Extracted records: Begin

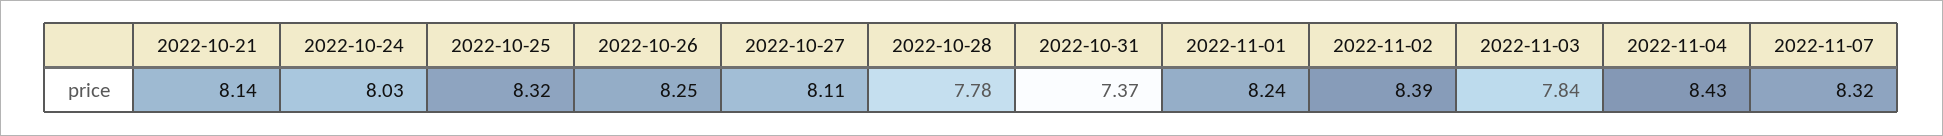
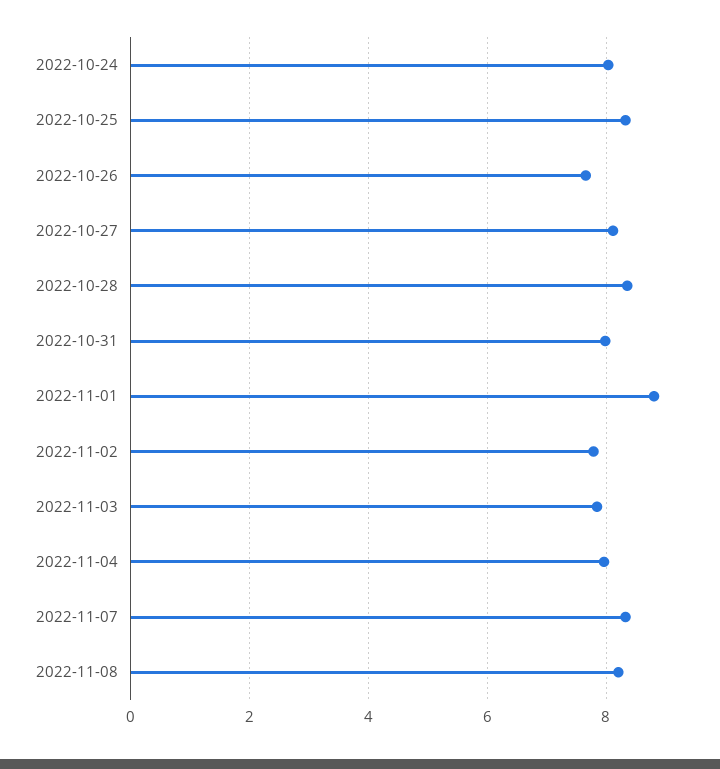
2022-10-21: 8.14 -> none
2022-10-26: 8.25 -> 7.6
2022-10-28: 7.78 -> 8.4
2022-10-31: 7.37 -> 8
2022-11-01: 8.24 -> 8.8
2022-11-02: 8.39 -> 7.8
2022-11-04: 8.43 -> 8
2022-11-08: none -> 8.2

Extracted records: End
Extracted records: Begin

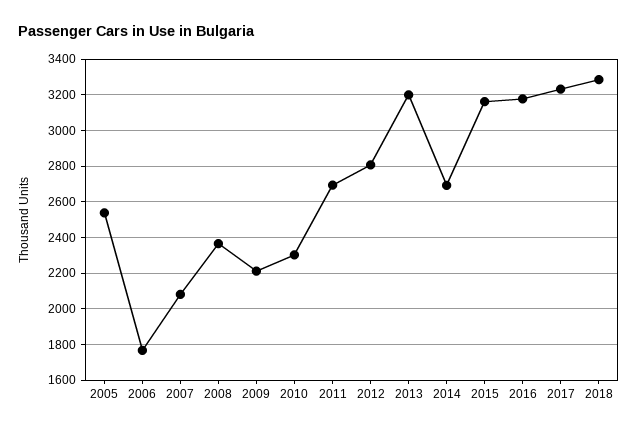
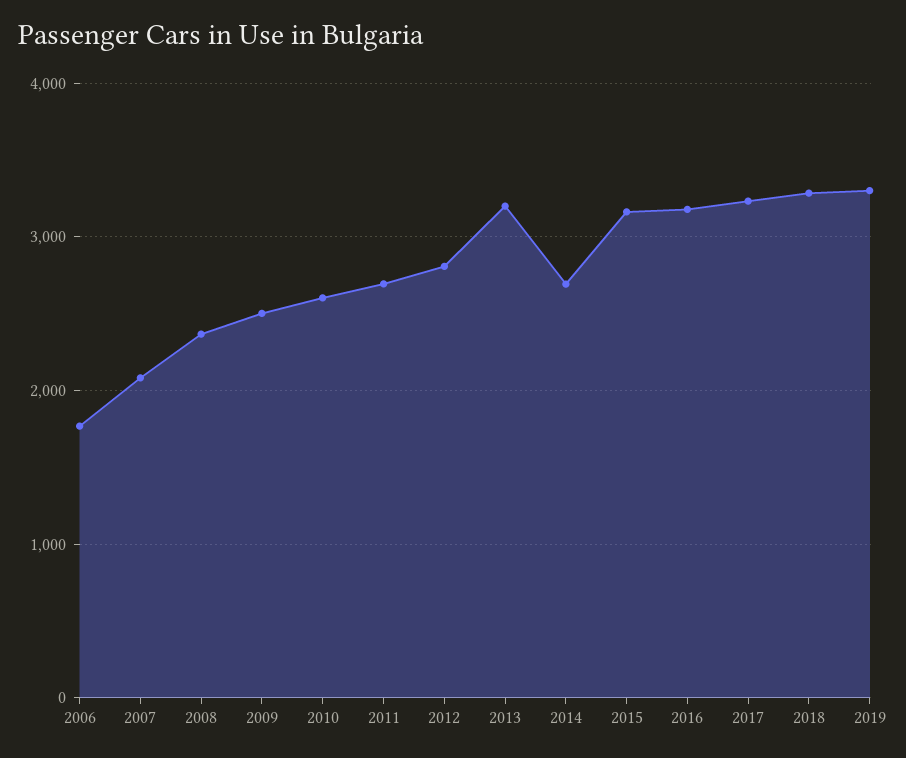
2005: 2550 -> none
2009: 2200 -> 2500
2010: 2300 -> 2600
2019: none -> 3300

Extracted records: End
Extracted records: Begin

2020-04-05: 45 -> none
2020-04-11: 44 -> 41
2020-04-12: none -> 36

Extracted records: End

Copy out every line above where "none" is present.

2022-10-21: 8.14 -> none
2022-11-08: none -> 8.2
2005: 2550 -> none
2019: none -> 3300
2020-04-05: 45 -> none
2020-04-12: none -> 36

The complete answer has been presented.